形态学研究目的之一是揭示组织细胞结构特征及其功能意义。利用ICC显示给与细胞增殖标记物,是组织细胞学研究中形态和功能相结合的重要手段之一。目前常用的细胞增殖标记物有4种,Brdu (5—bromo—2--deoxyuridine), DNApolymerase α,PCNA (Proliferating cell nuclear antigen),Ki—67 等,相对应的4种单克隆抗体均有商品出售。因组织细胞内无内源性Brdu存在,所以Brdu应用较广。Brdu为胸腺嘧啶的衍生物,可代替胸腺嘧啶在DNA合成期(S期),活体注射或细胞培养加入,而后利用抗Brdu单克隆抗体,ICC染色,显示增殖细胞。同时结合其它细胞标记物,双重染色,可判断增殖细胞的种类,增殖速度,对研究细胞动力学有重要意义。
笔者在观察大鼠小肠上皮细胞增殖、代谢时,一次腹腔注射Brdu(Sigma)4mg/150~200g体重,分别在给药后1h和1、2、3、5、7天取小肠,应用抗Brdu抗体,ICC染色,可见肠上皮细胞从肠腺至绒毛顶端增生移行。在计数免疫活性细胞研究中,一次注射Brdu后,计数瞬间进入S期细胞数或连续多次注射Brdu,计数注射Brdu期间进入S期细胞的总和。另外在临床上,术前或术中给与Brdu,判断脑肿瘤细胞分化程度、恶性度等亦较常用。

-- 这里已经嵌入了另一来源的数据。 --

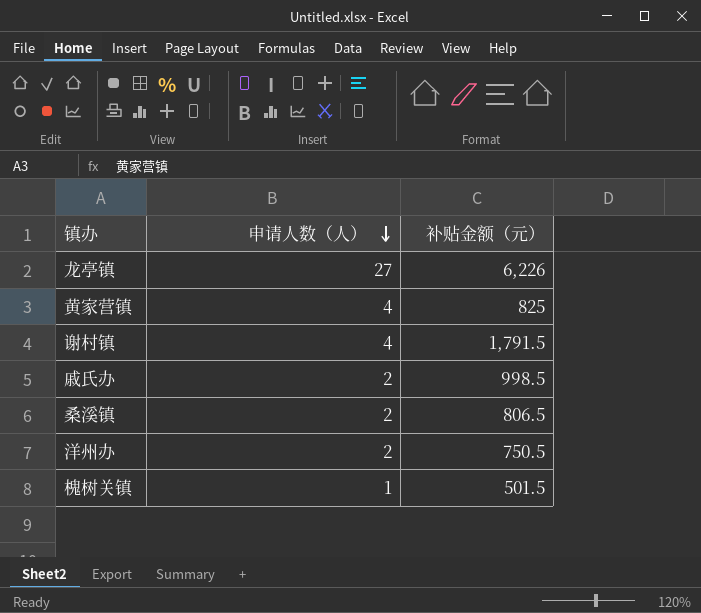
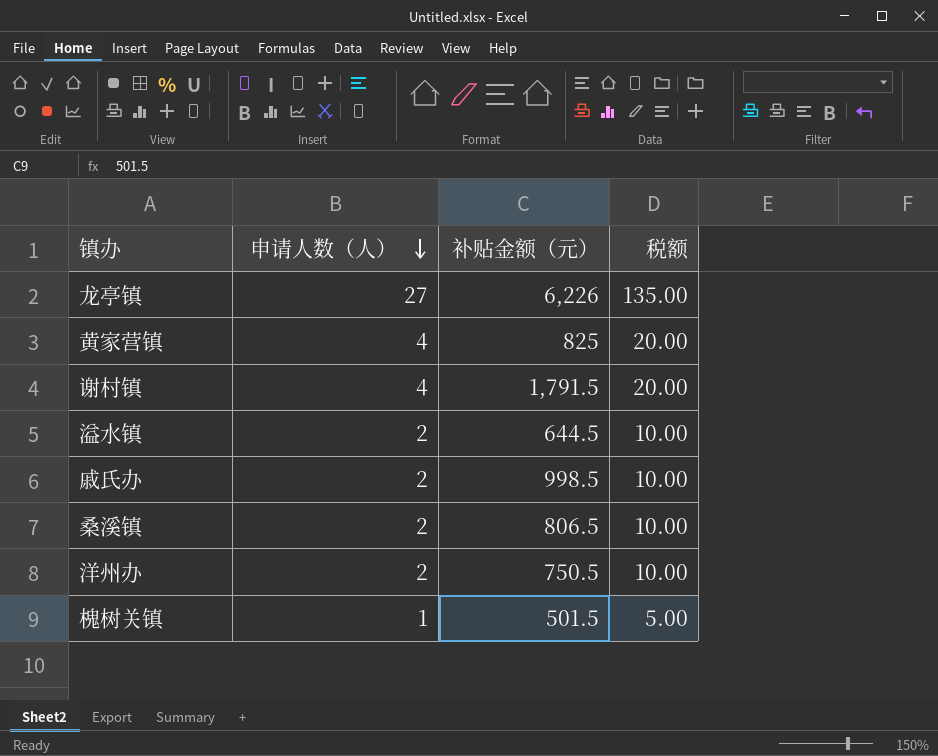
column 税额 | formula: none -> [申请人数（人）] * 5
row 溢水镇: none -> 2 | 644.5 | 10.00

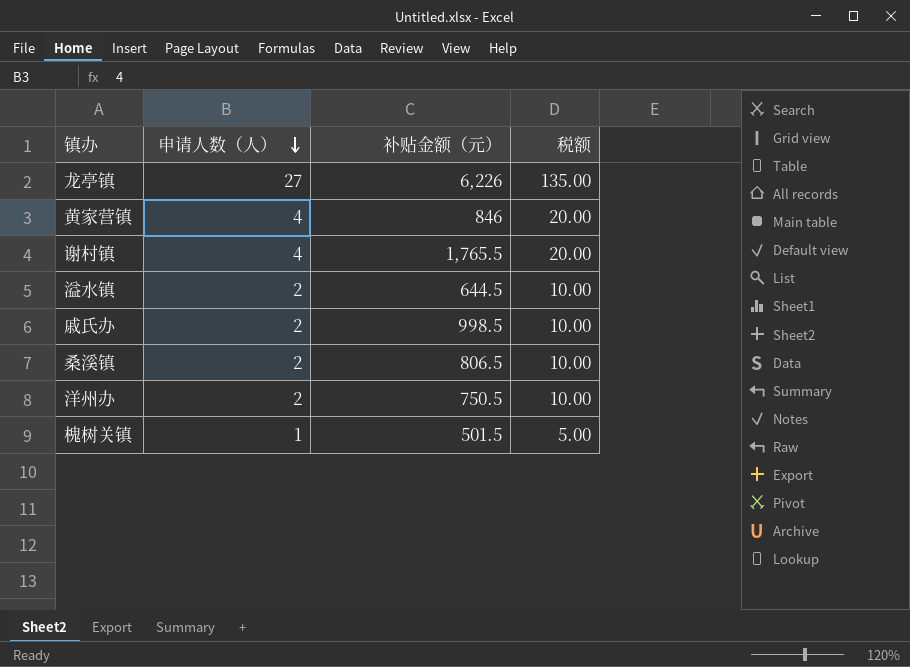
黄家营镇 | 补贴金额（元）: 825 -> 846
谢村镇 | 补贴金额（元）: 1,791.5 -> 1,765.5

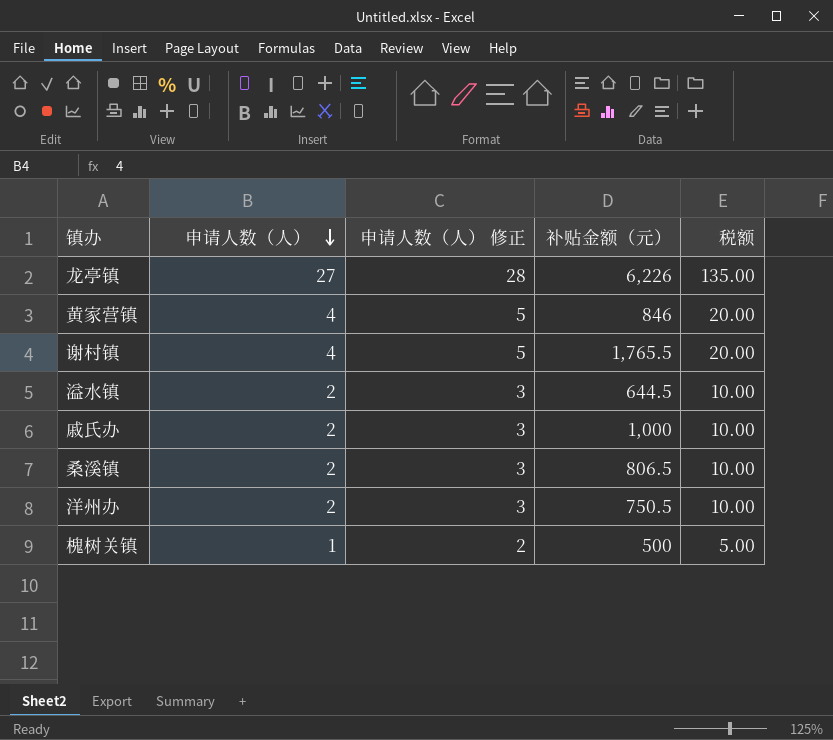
column 申请人数（人） 修正 | formula: none -> [申请人数（人）] + 1
戚氏办 | 补贴金额（元）: 998.5 -> 1,000
槐树关镇 | 补贴金额（元）: 501.5 -> 500

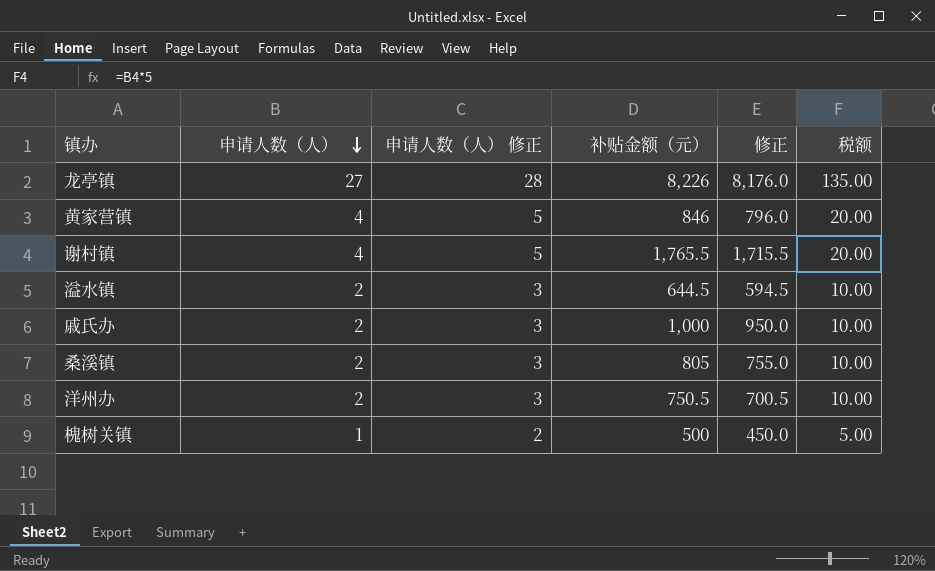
column 修正 | formula: none -> [补贴金额（元）] - 50
龙亭镇 | 补贴金额（元）: 6,226 -> 8,226
桑溪镇 | 补贴金额（元）: 806.5 -> 805

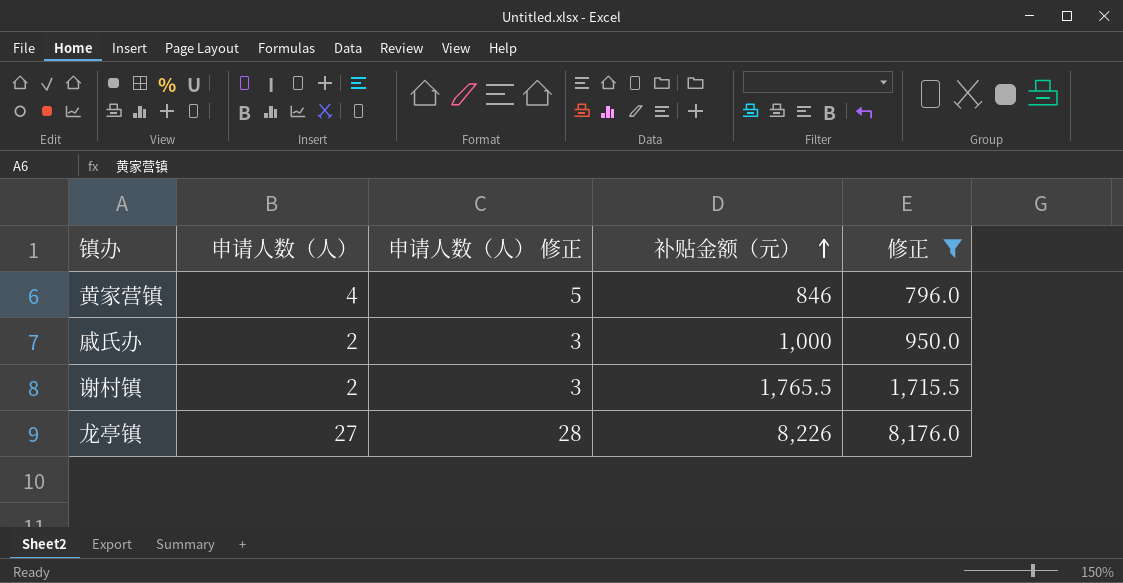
filter: none -> 修正 >= 796.0
row order: 申请人数（人） descending -> 补贴金额（元） ascending
column 税额 | formula: [申请人数（人）] * 5 -> none
谢村镇 | 申请人数（人）: 4 -> 2
谢村镇 | 申请人数（人） 修正: 5 -> 3

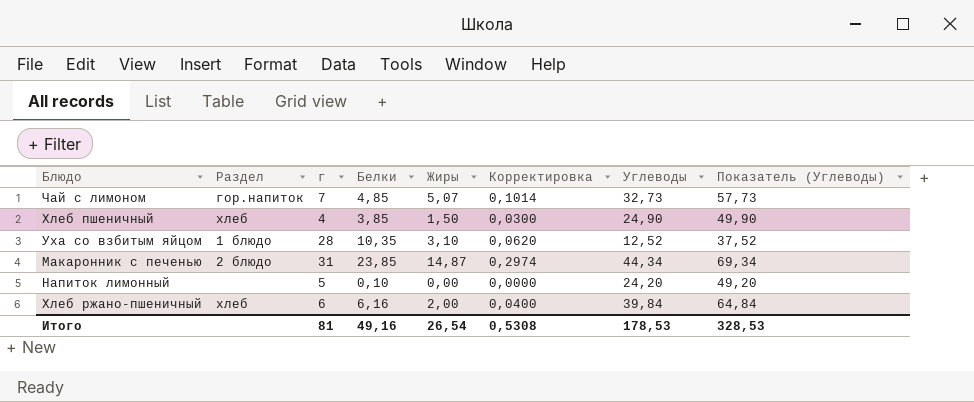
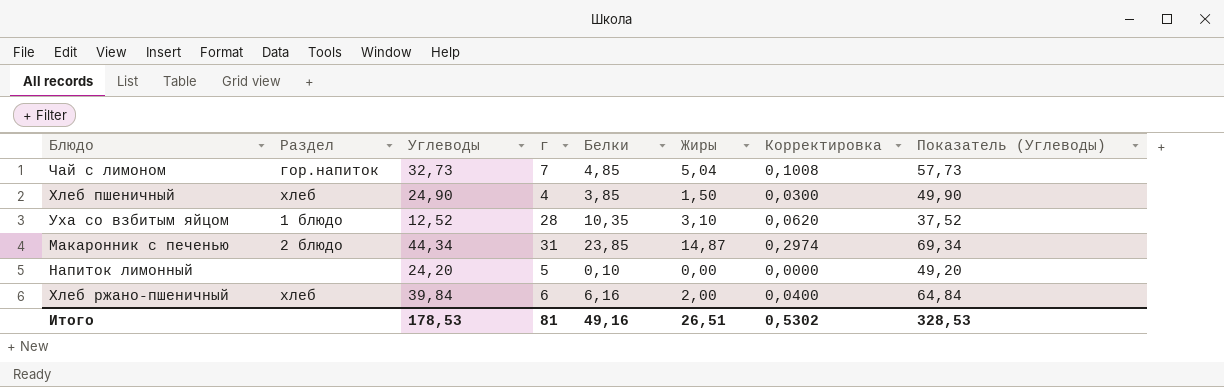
column Углеводы | position: 7 -> 3
Чай с лимоном | Жиры: 5,07 -> 5,04
Чай с лимоном | Корректировка: 0,1014 -> 0,1008
Итого | Жиры: 26,54 -> 26,51
Итого | Корректировка: 0,5308 -> 0,5302

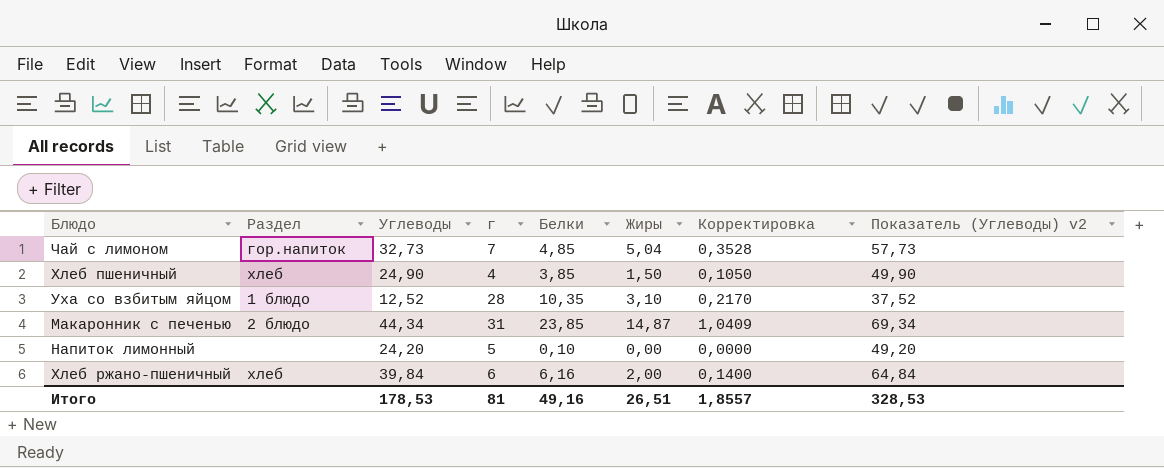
column Корректировка | formula: [Жиры] * 0,02 -> [Жиры] * 0,07
column name: Показатель (Углеводы) -> Показатель (Углеводы) v2
Итого | Корректировка: 0,5302 -> 1,8557

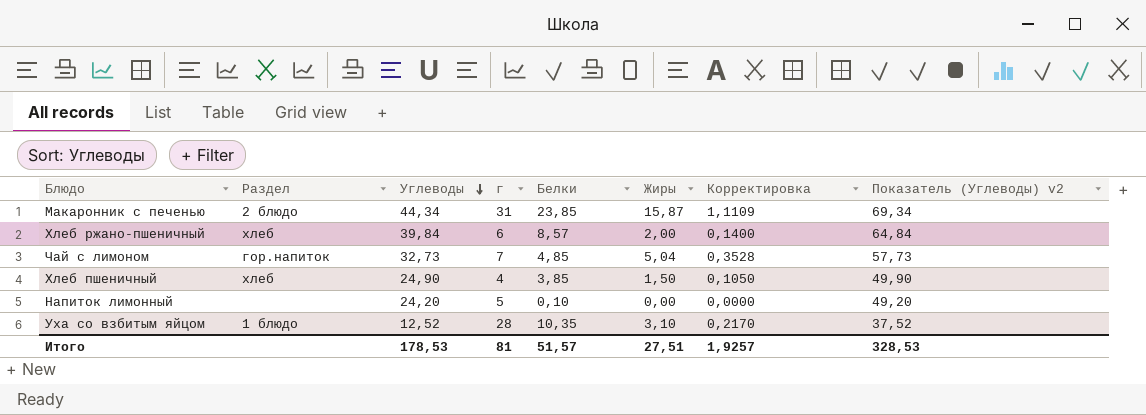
row order: none -> Углеводы descending
Макаронник с печенью | Жиры: 14,87 -> 15,87
Макаронник с печенью | Корректировка: 1,0409 -> 1,1109
Хлеб ржано-пшеничный | Белки: 6,16 -> 8,57
Итого | Белки: 49,16 -> 51,57
Итого | Жиры: 26,51 -> 27,51
Итого | Корректировка: 1,8557 -> 1,9257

掺入双链DNA内的Brdu,以氢链与腺嘌呤结合,不能直接与抗Brdu抗体反应,需经解链使Brdu暴露方能被染色。常用的解链方法为盐酸加热、蛋白酶处理等,使DNA双链部分单链化,抗Brdu小鼠单克隆抗体与增殖细胞核内的Brdu结合,再经酶标抗小鼠IgG抗体孵育、呈色,显示进入S期细胞的情况。
盐酸和蛋白酶处理等可引起其它抗原或组织形态发生变化。为此,Conchoroff(1985)等制备了一种单克隆抗体(Bu—1),其培养液上清能与双链DNA的Brdu反应,因为培养液上清中含有DNA酶,可分解双链DNA,显露Brdu,达到染色目的。笔者采用戊二醛固定后,胃蛋白酶—盐酸处理,亦得到了良好的染色结果。简述染色步骤如下(Matsuna,1989):
(1)冰冻切片/石蜡切片准备同前。
(2)TBS冲洗,Baker’s液固定10min,室温。
(3)TBS冲洗,1%戊二醛固定5~10min,室温。
(4)双蒸水冲洗,0.006%(冰冻切片)或0.02%(石蜡切片)胃蛋白酶/0.01mol/l HCl,37℃,10min。
(5)双蒸水冲洗,4N HCl 30min,室温。
(6)PBS充分冲洗,使切片pH回至中性。
(7)封闭性阻断剂20min,室温。
(8)抗Brdu抗体孵育1~2h室温或4℃过夜。
(9)PBS冲洗,HRP标记抗小鼠IgG抗体45min,室温。
(10)PBS冲洗,DAB/H2O2呈色。
(11)轻度苏木精复染,脱水透明,封片同前。分裂增殖细胞核呈棕褐色。
采用双重或多重染色、观察何种细胞分裂增殖时,首先应染色其它抗原物质,最后显示Brdu。通常在第一种抗体呈色后,再经1%戊二醛固定5~10min,重复上述程序,均可获得较满意的染色结果,分裂细胞核呈棕褐色;显示其它抗原用ALP标记抗体,则细胞浆为红色(FR)或蓝色(FB)。